Find out if 6x2s are for you
One of the more controversial, yet beneficial specs NACFE has embraced are 6x2 drive axles, which can deliver an impressive 2% to 3% in fuel economy savings, but come at the cost of an additional drive axle. This has made drivers wary, as stories abound about 6x2 axles getting stuck on snow, ice or even gravel, although Brent Nussbaum, CEO at Nussbaum Transportation, says driver training quickly overcame those shortcomings.
“We train our drivers to handle 6x2 axles and don’t have much of an issue with them today,” he says. “There are also several automatic control systems available from OEMs that can shift weight to the drive wheels to help out if traction is poor.”
Kill off idle time
Nothing degrades fuel economy like an idling truck.
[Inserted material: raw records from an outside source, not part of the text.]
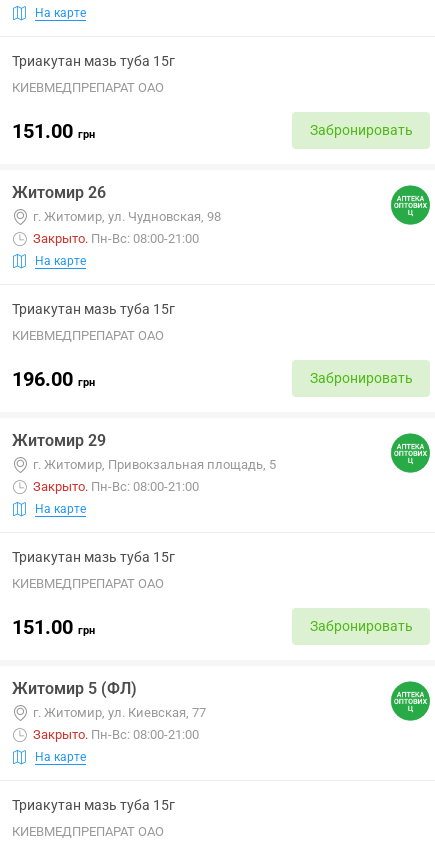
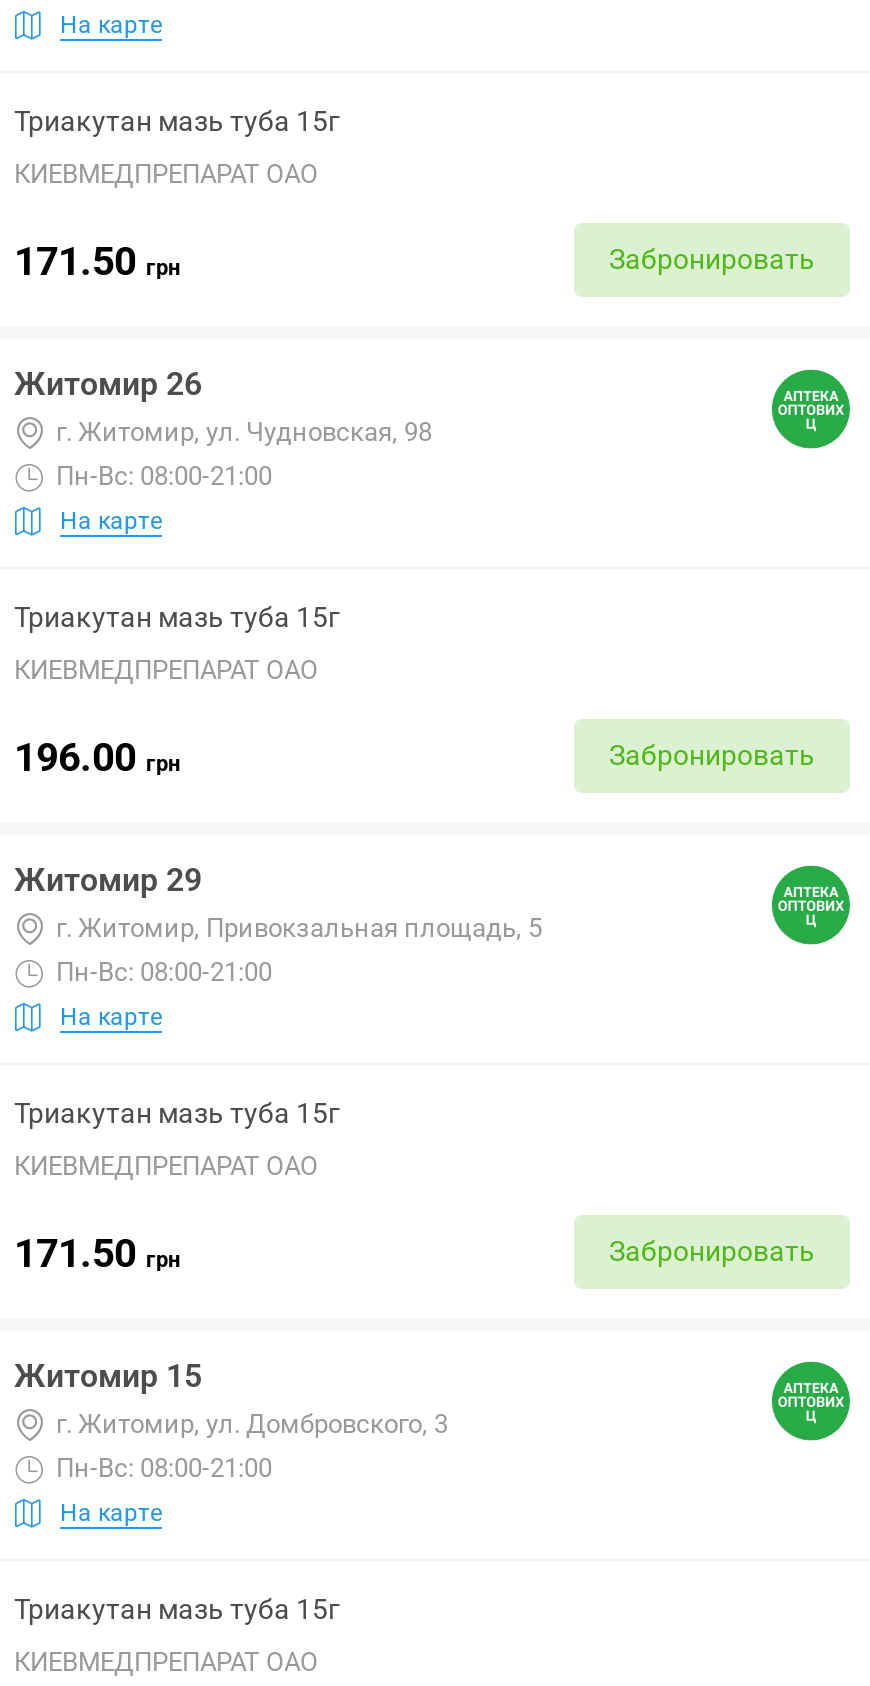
- 151.00 грн
+ 171.50 грн

- Закрыто. Пн-Вс: 08:00-21:00
+ Пн-Вс: 08:00-21:00

- Закрыто. Пн-Вс: 08:00-21:00
+ Пн-Вс: 08:00-21:00

- 151.00 грн
+ 171.50 грн

- Житомир 5 (ФЛ)
- г. Житомир, ул. Киевская, 77
+ Житомир 15
+ г. Житомир, ул. Домбровского, 3

- Закрыто. Пн-Вс: 08:00-21:00
+ Пн-Вс: 08:00-21:00
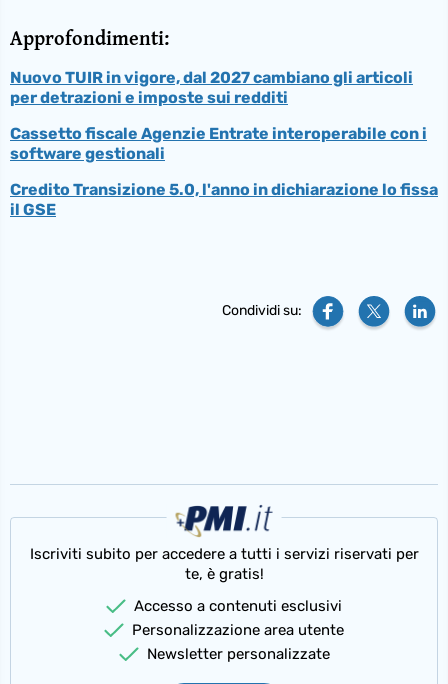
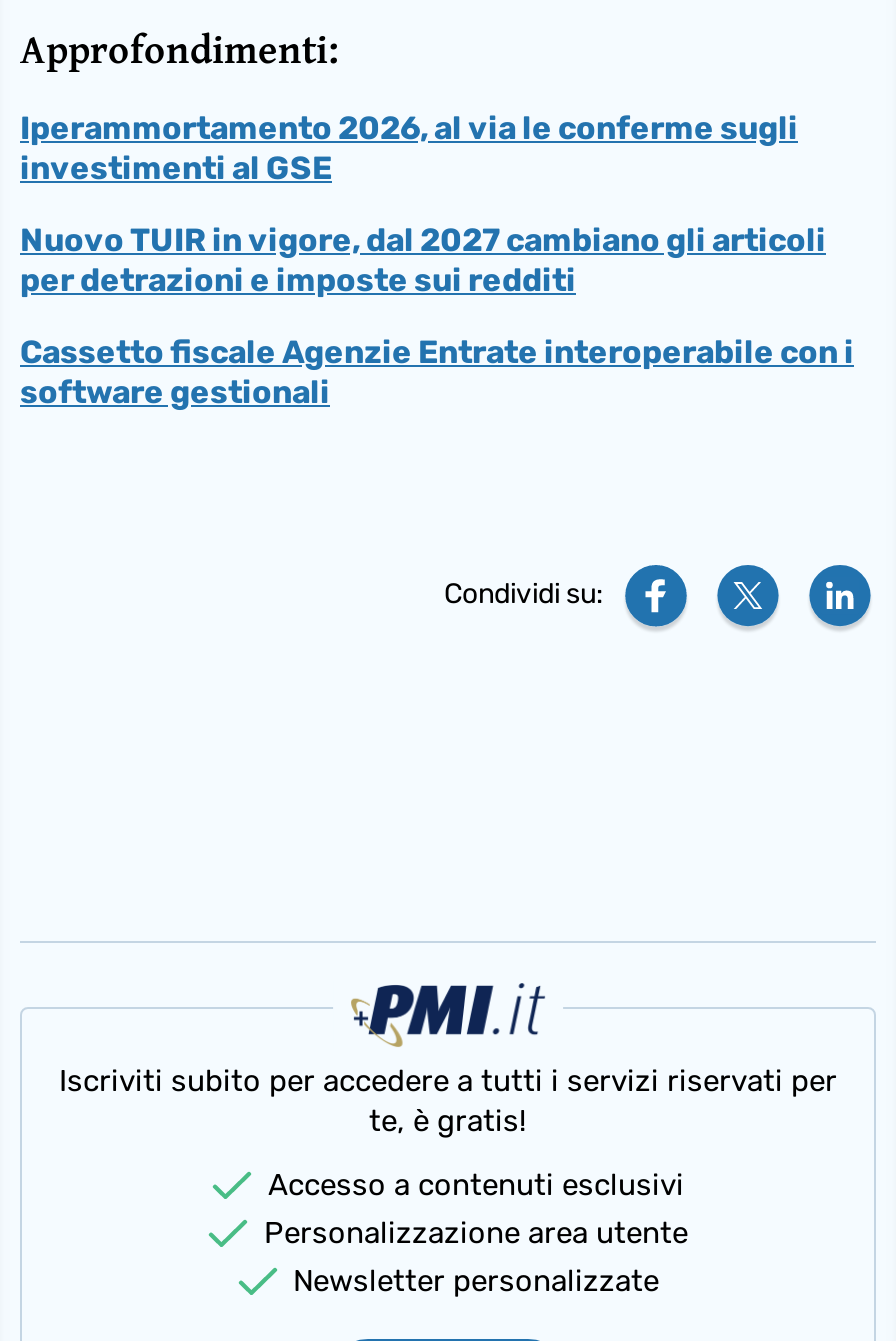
+ Iperammortamento 2026, al via le conferme sugli
+ investimenti al GSE

moved down: Nuovo TUIR in vigore, dal 2027 cambiano gli articoli | per detrazioni e imposte sui redditi | Cassetto fiscale Agenzie Entrate interoperabile con i | software gestionali

- Credito Transizione 5.0, l'anno in dichiarazione lo fissa
- il GSE
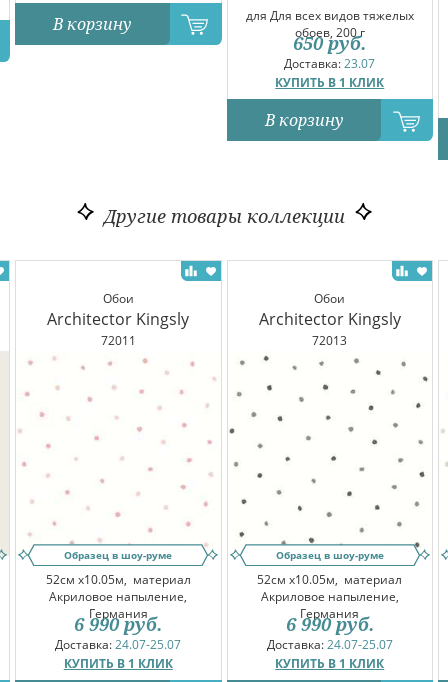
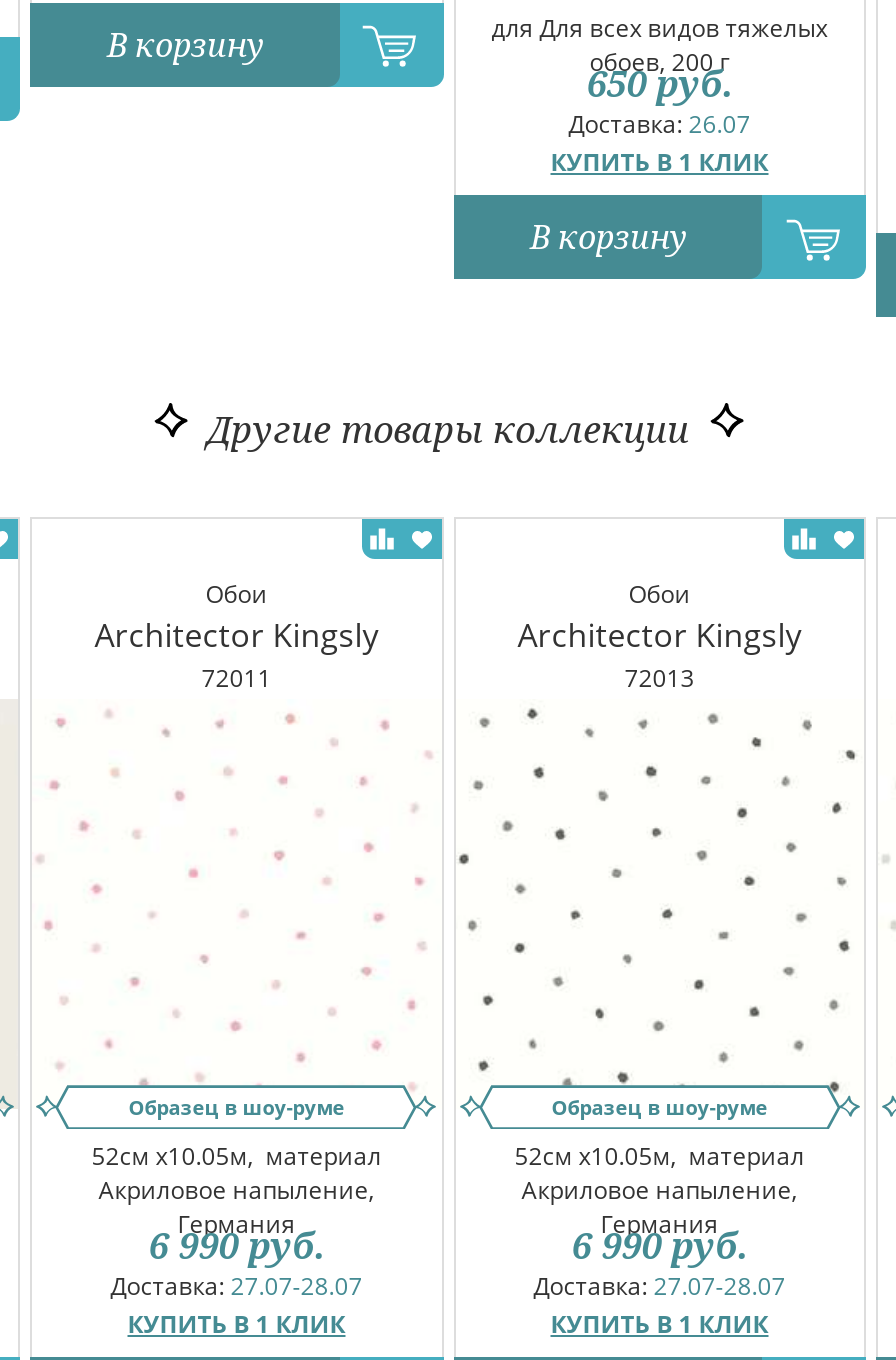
- Доставка: 23.07
+ Доставка: 26.07

- Доставка: 24.07-25.07
+ Доставка: 27.07-28.07

- Доставка: 24.07-25.07
+ Доставка: 27.07-28.07
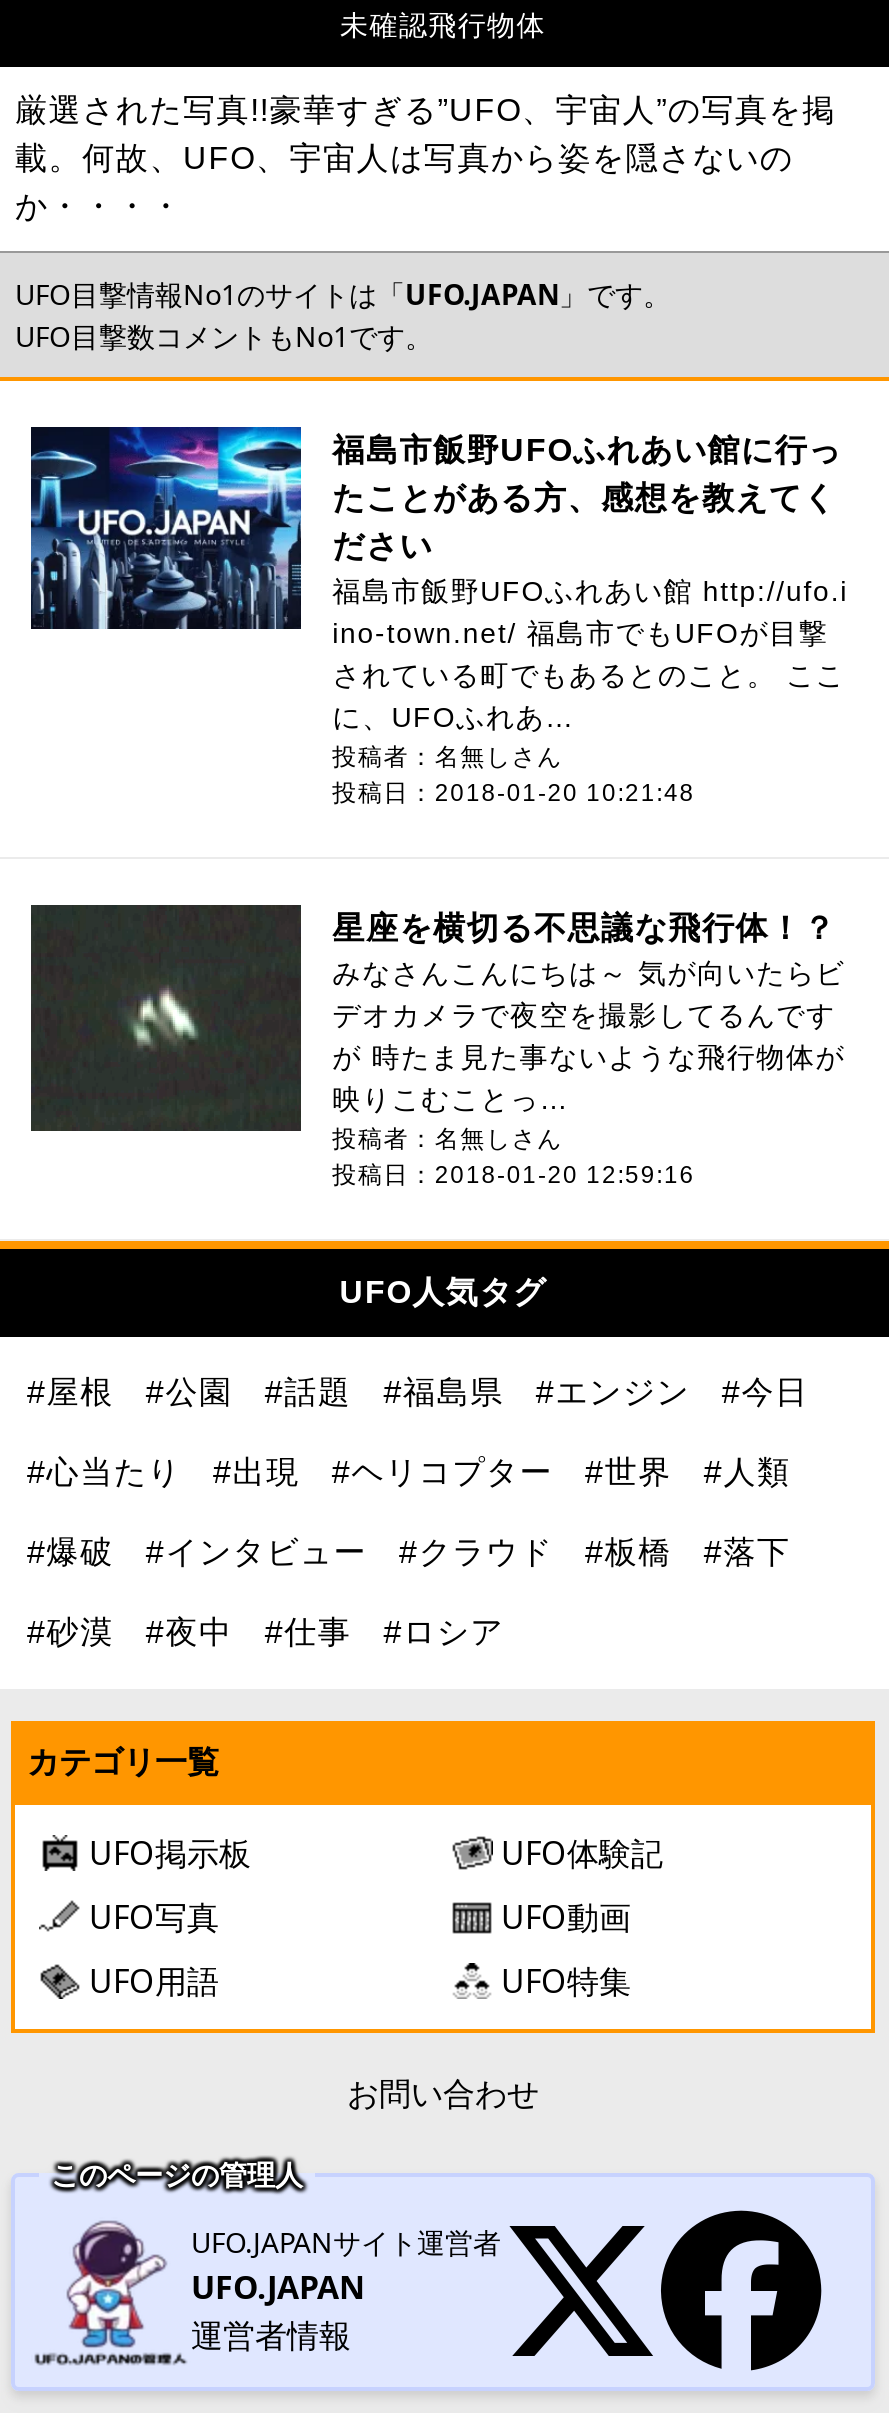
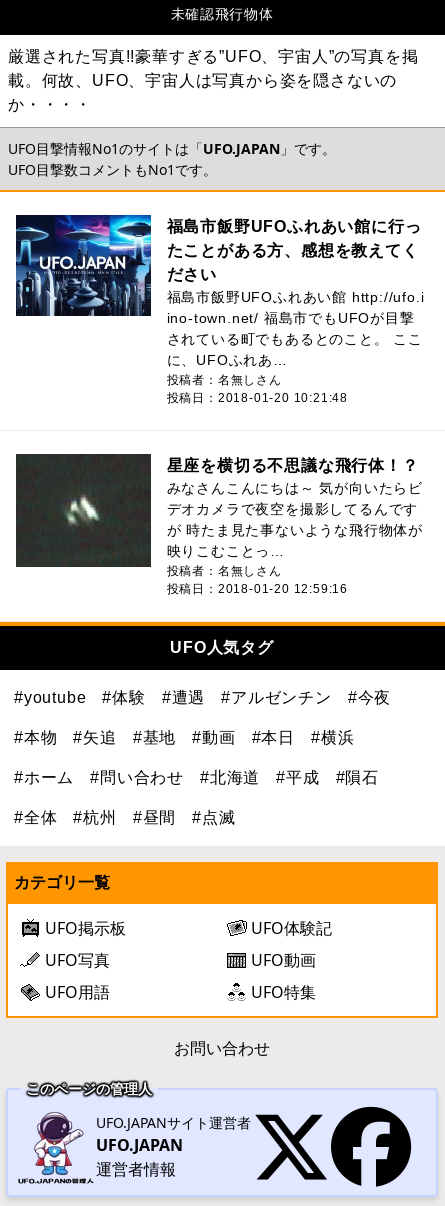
- #屋根
- #公園
- #話題
- #福島県
- #エンジン
- #今日
+ #youtube
+ #体験
+ #遭遇
+ #アルゼンチン
+ #今夜

- #心当たり
- #出現
- #ヘリコプター
- #世界
- #人類
+ #本物
+ #矢追
+ #基地
+ #動画
+ #本日
+ #横浜

- #爆破
- #インタビュー
- #クラウド
- #板橋
- #落下
+ #ホーム
+ #問い合わせ
+ #北海道
+ #平成
+ #隕石

- #砂漠
- #夜中
- #仕事
- #ロシア
+ #全体
+ #杭州
+ #昼間
+ #点滅
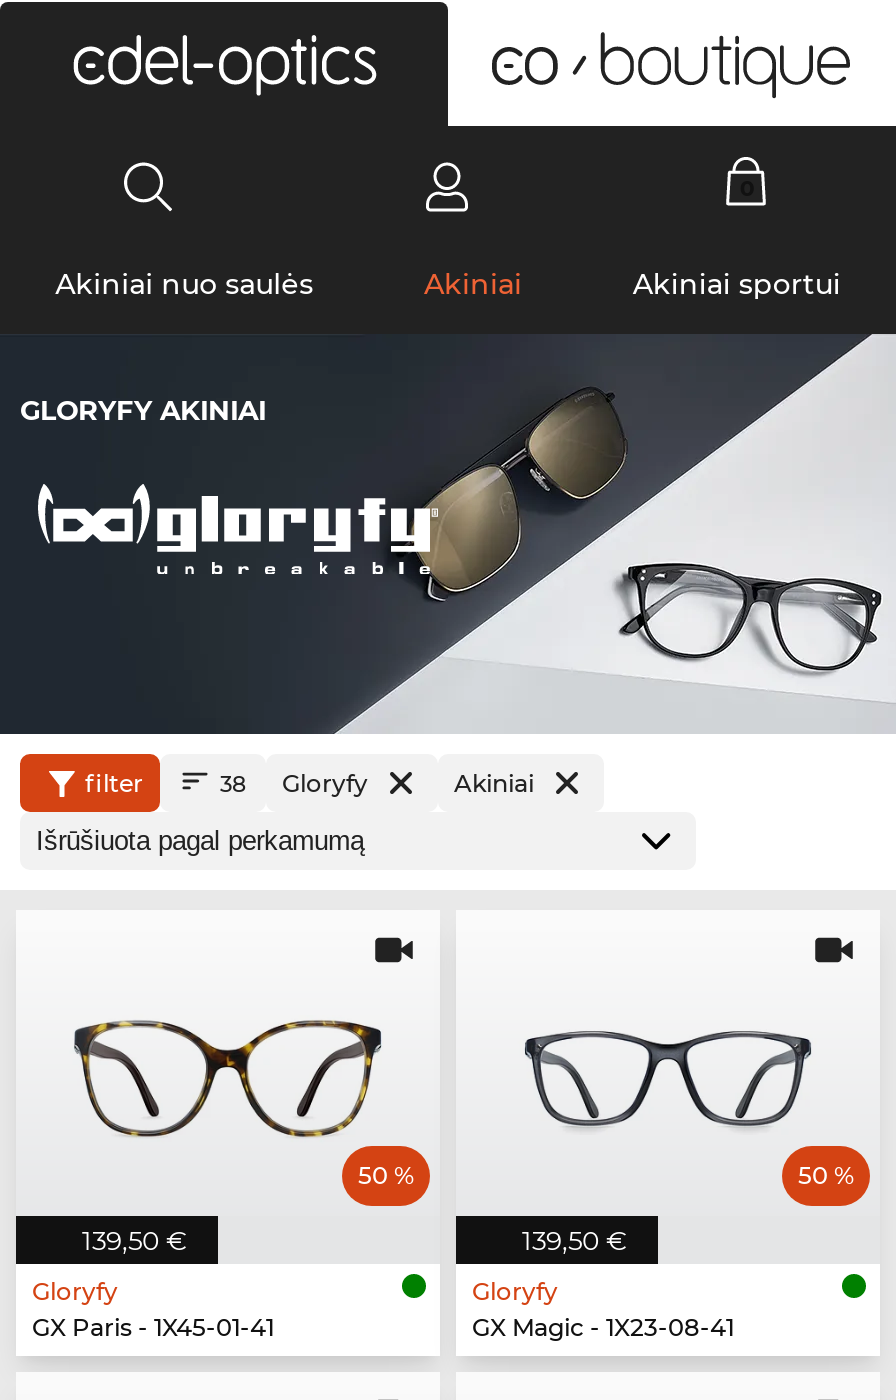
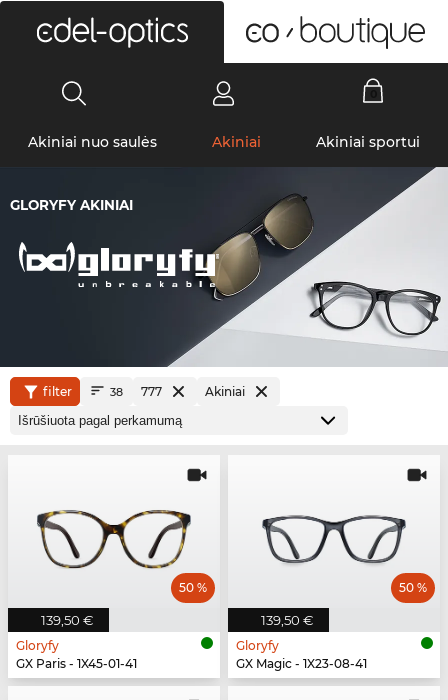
- Gloryfy
+ 777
Simply coaching drivers to shut down is standard procedure for fuel-focused fleets, with more tech-savvy carriers using vehicle telematics to track idle time and programing engines to shut down automatically at preset time intervals.
Auxiliary power units, which use small diesel motors or stored electric power to heat, cool, and power cabs when an engine is off, are another common fuel economy option, although Roeth notes that their use has leveled off or even decreased in the past several years — for reasons he is not yet able to explain.
Still, idle reduction strategies are a powerful tool for any fleet, which is why Roeth recommends finding out your fleet average for idle times, then looking for ways to cut into that number. “I’ve seen fleets with trucks idling 49% of the time eventually get down to 25% or less,” he says. “And that makes for huge savings in fuel costs.”
Lower your rolling resistance
A final must-have for any fuel-focused fleet, Roeth says, are low-rolling-resistance tires, which use advanced compounding materials to increase tire life and compensate for significantly reduced tread depths.
“Low-rolling-resistance tires — both wide-based and duals — save more fuel than most people realize,” Roeth says. “Typical savings can range from 14 to 28 cents a mile in fuel costs, which is significant.” However, Roeth cautions, LRR tires are more expensive to purchase, and the lowest-profile tires will not work in all fleet applications.
Taken as a whole, Roeth says Run on Less is good news for truck fleets worried about pump prices. “What we demonstrated is that 10 mpg for tractor-trailers is achievable in real world trucking operations,” he says. “It takes a change in culture, and the willingness to experiment and validate new systems and technologies. But the savings realized are significant.”